Suddenly Gone




I learned how significant even a short-term friendship can be when an esteemed retired teacher unexpectedly appeared on my horizon in what turned out to be a developing but sadly unfulfilled relationship.

Dispensing personal time and editorial expertise, she advised largely aspiring writers in a free workshop where her golden rule was to emphasize there are no fools. She was a genuine find in sharpening tools of the writing craft.

She encouraged attendees but didn't disparage lesser pens as she dispensed counsel and literary principles with warmth, humor and skill. She possessed a gift for incisively spotting pedestrian prose. Just as important were her editorial suggestions to improve, energize and make narratives flow as well as tips on how to get manuscripts published.

The curtain-raising of my first offering of sacrifice on the altar of her experienced eyes turned out to be a confidence-builder with her comment, "You are a marvelous writer." Such a review was certainly welcome but I remained unsure; it didn't assuage my recurring doubts about my ability to handle critiques of my work though I had experienced the surgery of editors' pens during years of radio and press journalism.
She wouldn't hear of such an attitude; after reviewing more of my writing samples, she found them worthy and tried to persuade me to join a regional writers association. She was influential in the publication of one of my poems.

Similar enthusiasm and support pervaded our group as she convinced members to attend regularly and immersed us into her knowledge pot with a formula of genres, forms, voices and plots.

As she imparted the writing arts, exposure to her engaging personality and wise insights firmed up respect and the bonds of a promising friendship. I regarded her as the literary mentor I had long sought but beyond that a sense of a kindred spirit was imbued, perhaps stirred by something she saw in my wife and me. Her fascination with what she called our "unusual life" of years abroad prompted a lengthy interview keyed to details of our history so she could write about it. But it was not to be.

Her excitement about an impending trip abroad toned down and plans were postponed due to a physical flare up and apparent non-threatening surgery. That would require her absence from workshop sessions. She was unable to manage "walking from the parking lot to the workshop because of the pain," she told me.

She also recommended that I head up the workshop in her absence; "you can do it," she urged, and promised assistance from her home. I considered it but didn't see myself as capable in that role and declined.

I found it strange when our lines of communication faltered shortly afterwards. My e-mailed wishes for a fast recovery went unanswered and unexplained, contrary to regular cross-messages earlier.

Not long afterwards I was stunned when the bad news arrived: She hadn't survived the trauma of the surgery and rehabilitation, vanishing from our lives as abruptly as she had appeared.

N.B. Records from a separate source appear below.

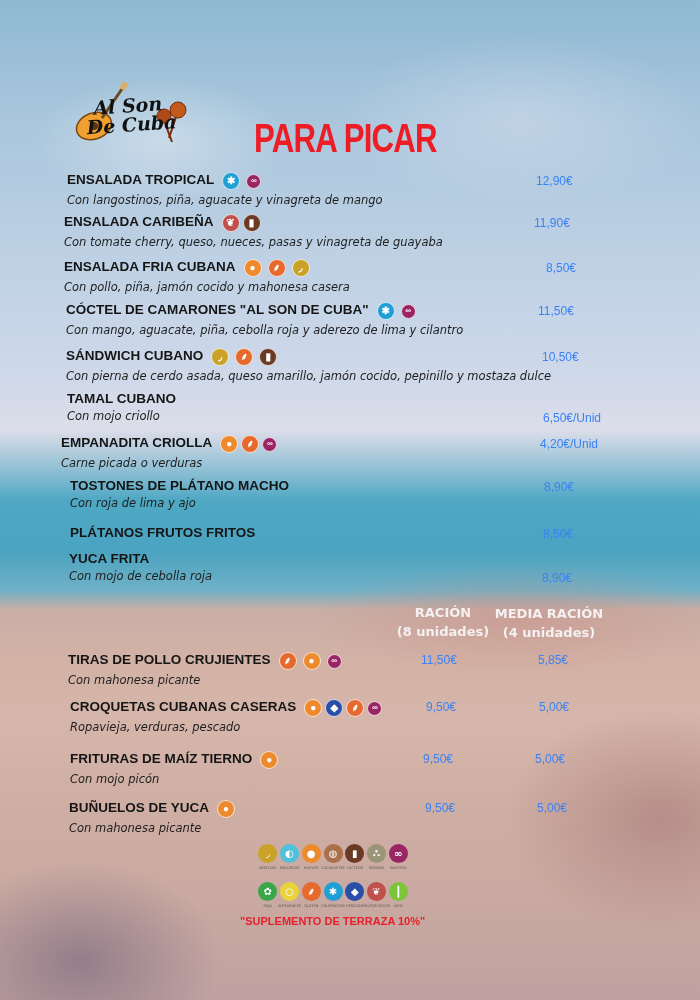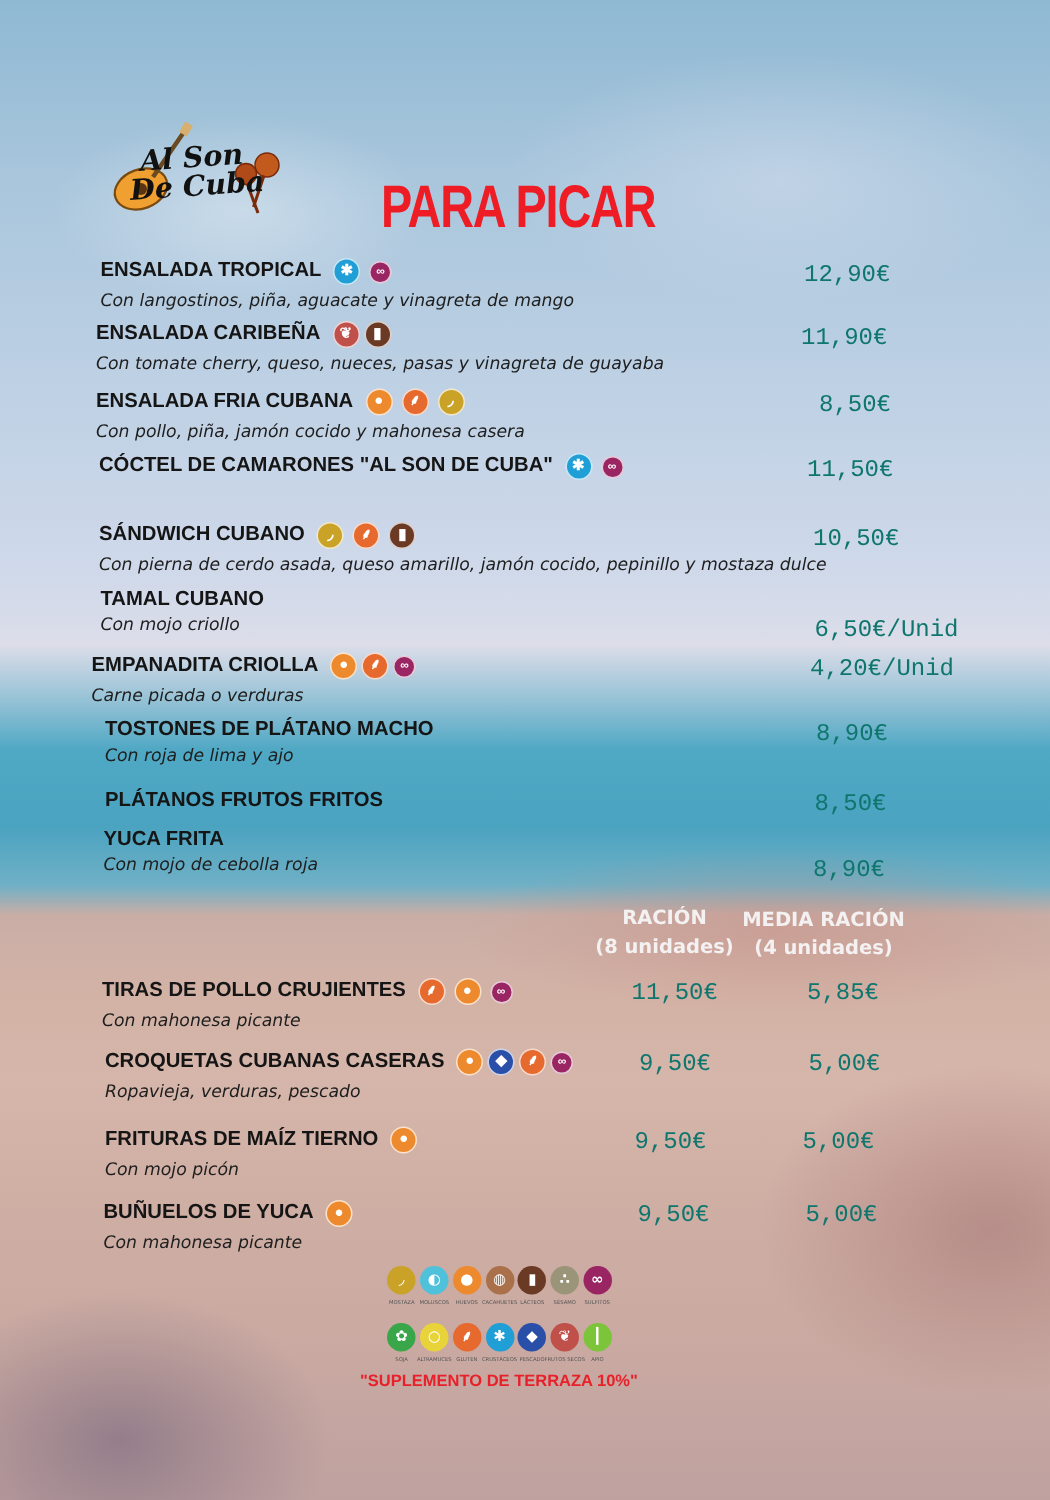--- a/index.html
+++ b/index.html
@@ -38,22 +38,22 @@
   .item { position: absolute; }
   .name {
     font-family: "Liberation Sans", sans-serif; font-weight: bold;
     font-size: 13.5px; color: #151515; display: flex; align-items: flex-start; white-space: nowrap;
   }
   .desc {
     font-family: "DejaVu Sans", sans-serif; font-style: italic;
     font-size: 11.5px; color: #1e1e1e; white-space: nowrap; margin-top: 3px;
   }
   .price {
-    position: absolute; font-family: Liberation Mono, monospace;
-    font-size: 16px; color: #0f766e; white-space: nowrap;
+    position: absolute; font-family: Liberation Sans, sans-serif;
+    font-size: 12px; color: #3b82f6; white-space: nowrap;
   }
   .icons { display: inline-flex; align-items: center; margin-left: 8px; gap: 3px; }
   .icons.gapped { gap: 6px; }
   .al {
     display: inline-flex; align-items: center; justify-content: center;
     width: 18px; height: 18px; border-radius: 50%;
     color: #fff; font-size: 10px; line-height: 1; font-weight: bold;
     border: 1px solid rgba(255,255,255,0.75);
   }
   .al.small { width: 15px; height: 15px; font-size: 8px; }
@@ -134,20 +134,21 @@
     </div>
     <div class="price" style="left: 546px; top: 261px;">8,50€</div>
     <div class="item" style="left: 66px; top: 302px;">
       <div class="name">
         <span>CÓCTEL DE CAMARONES "AL SON DE CUBA"</span>
         <span class="icons gapped">
           <span class="al" style="background: rgb(31, 159, 214);">✱</span>
           <span class="al small" style="background: rgb(154, 37, 99);">∞</span>
         </span>
       </div>
+      <div class="desc">Con mango, aguacate, piña, cebolla roja y aderezo de lima y cilantro</div>
     </div>
     <div class="price" style="left: 538px; top: 304px;">11,50€</div>
     <div class="item" style="left: 66px; top: 348px;">
       <div class="name">
         <span>SÁNDWICH CUBANO</span>
         <span class="icons gapped">
           <span class="al" style="background: rgb(201, 162, 39);">◞</span>
           <span class="al" style="background: rgb(230, 106, 46);">⸙</span>
           <span class="al" style="background: rgb(107, 58, 36);">▮</span>
         </span>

Part of the pall that ensued was that time had run out before I had learned enough about her life and achievements as a book editor and teacher for many years. We had never gotten around to sufficient conversation about her career; she was riveted on the work of those who relied on her as a muse rather than her own resume. I only learned some details of her illustrious career in many years of English language teaching and book reviewing in a press account after her passing.

I paid a brief visit to our workshop chamber afterwards with hope that a substitute teacher would have been assigned to continue the sessions. I encountered a feeling of disappointment and loss when I found the room empty and dark, its lamp of knowledge snuffed out and the program terminated.

During my last meeting with our mentor, she had asked for prayers for a member of her family but not for herself. In her memory, I did apply for membership in the organization of writers she had recommended. About the same time, I experienced a pang when I came across a personal note attached to the application form she had mailed to me inscribed in her graceful hand: "I am so glad you joined our writing class."